Cayman HospiceCare staff, volunteers and board members are looking forward to seeing how music therapy may benefit some of their patients.
Cayman Music Therapy, run by board-certified music therapists Kim Febres and Julianne Parolisi, will be running a pilot programme at Cayman HospiceCare using money they received in a grant from the Cayman National Cultural Foundation.
On Wednesday, 23 January, the therapists gave a comprehensive presentation to staff and volunteers, outlining the many ways music therapy can help end-of-life patients, and the varied ways it can be tailored to individuals.
Although in other settings music therapy can assist with healing and rehabilitation, in a hospice environment it has value in providing patients with a distraction from the pain, a way to engage and even a degree of control over their lives.
Music therapy can take many forms, Ms Febres and Ms Parolisi said, from listening to music or making compilations that might allow them to remember and reminisce, to playing instruments and singing favourite songs.

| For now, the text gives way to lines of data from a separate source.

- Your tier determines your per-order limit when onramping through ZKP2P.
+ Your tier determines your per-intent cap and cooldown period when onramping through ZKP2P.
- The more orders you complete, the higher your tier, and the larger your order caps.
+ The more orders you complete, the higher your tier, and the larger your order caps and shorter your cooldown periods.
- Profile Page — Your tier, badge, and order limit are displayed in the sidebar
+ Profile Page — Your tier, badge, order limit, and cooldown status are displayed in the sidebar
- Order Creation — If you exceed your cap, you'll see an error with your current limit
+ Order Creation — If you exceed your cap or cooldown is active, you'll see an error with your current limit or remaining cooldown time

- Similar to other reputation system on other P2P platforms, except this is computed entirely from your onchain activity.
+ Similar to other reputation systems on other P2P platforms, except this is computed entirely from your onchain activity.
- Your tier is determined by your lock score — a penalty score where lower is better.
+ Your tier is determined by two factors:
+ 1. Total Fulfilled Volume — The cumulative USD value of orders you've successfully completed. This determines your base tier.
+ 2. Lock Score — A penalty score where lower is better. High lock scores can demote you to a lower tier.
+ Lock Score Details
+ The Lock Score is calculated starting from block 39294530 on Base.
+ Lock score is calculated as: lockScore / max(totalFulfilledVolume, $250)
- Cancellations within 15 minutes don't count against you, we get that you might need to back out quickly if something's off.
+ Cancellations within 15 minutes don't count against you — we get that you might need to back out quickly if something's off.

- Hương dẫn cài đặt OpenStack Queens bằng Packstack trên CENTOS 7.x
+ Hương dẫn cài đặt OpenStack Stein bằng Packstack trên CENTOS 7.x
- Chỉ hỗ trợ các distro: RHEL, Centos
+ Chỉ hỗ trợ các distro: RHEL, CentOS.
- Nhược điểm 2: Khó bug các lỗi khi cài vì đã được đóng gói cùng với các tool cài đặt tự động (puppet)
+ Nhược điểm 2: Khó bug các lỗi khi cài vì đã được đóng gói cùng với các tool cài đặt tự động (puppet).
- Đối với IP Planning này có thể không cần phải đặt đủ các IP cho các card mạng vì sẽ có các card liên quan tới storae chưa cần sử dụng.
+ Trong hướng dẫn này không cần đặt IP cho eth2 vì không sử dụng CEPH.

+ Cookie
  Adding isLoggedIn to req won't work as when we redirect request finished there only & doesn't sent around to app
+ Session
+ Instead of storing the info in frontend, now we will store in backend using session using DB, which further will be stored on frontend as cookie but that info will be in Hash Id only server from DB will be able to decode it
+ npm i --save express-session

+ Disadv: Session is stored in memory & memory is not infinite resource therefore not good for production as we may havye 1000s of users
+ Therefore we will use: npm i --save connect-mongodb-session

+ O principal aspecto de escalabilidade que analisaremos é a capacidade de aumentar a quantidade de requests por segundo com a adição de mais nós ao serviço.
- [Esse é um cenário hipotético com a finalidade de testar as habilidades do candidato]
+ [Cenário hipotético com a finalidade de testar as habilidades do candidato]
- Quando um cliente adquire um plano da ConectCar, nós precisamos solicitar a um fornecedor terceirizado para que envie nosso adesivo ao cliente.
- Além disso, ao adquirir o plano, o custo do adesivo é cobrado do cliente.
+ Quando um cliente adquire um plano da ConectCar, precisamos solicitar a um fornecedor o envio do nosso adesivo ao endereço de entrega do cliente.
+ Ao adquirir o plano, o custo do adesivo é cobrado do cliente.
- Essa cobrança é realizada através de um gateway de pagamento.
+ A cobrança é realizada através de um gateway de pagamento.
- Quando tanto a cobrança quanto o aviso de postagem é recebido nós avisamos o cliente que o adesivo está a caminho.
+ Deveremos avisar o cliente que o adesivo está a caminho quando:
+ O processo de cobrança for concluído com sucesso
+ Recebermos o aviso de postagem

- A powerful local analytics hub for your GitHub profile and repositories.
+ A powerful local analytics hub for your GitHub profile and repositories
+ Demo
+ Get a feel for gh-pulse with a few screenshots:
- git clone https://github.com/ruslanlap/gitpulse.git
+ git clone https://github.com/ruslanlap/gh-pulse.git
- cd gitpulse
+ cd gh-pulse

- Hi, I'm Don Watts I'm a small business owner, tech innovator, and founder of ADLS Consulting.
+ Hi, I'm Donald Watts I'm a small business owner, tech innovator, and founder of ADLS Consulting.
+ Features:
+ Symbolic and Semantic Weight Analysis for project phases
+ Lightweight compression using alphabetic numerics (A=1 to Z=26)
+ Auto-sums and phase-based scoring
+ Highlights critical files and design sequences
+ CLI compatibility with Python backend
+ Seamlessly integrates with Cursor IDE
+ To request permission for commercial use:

Music therapy is personalised according to each patient’s needs. Ms Febres provided numerous examples of the different ways they had used music in the past to help hospice patients. She recounted the story of a 32-year-old terminally ill woman with a young child. In her case through music therapy she was able to write a lullaby for her child, which became her legacy to her family.
In another case, an older man suffered from anxiety and shortness of breath. By playing him pieces of music with a very slow tempo, the therapists were able to teach him to sync his breathing with the music and thus soothe himself.
Another patient was concerned that the singers at his funeral would not be up to standard. The music therapist helped him to audition potential singers, thereby helping to mitigate his loss of independence.
“We can all think of ways that nearly every one of our patients could benefit from music therapy,” said Dr. Virginia Hobday, medical director of Cayman HospiceCare. “Especially here in Cayman where music is such a big part of life, I think this would be a really amazing addition to our services.
“There are various ways we can try to control pain for a patient, but there is also a total pain – a spiritual pain – they feel, and the only way to control that is to provide a way for them to get out of themselves and let them find enjoyment.”
Because this type of therapy is costly, and Cayman HospiceCare does not wish to start therapies with numerous patients and then not be able to see it through to its conclusion, they will use the pilot programme to treat two patients from start to finish.
In the meantime, Cayman HospiceCare is hoping to raise money and find benefactors, so that it can offer this therapy free of charge to additional patients.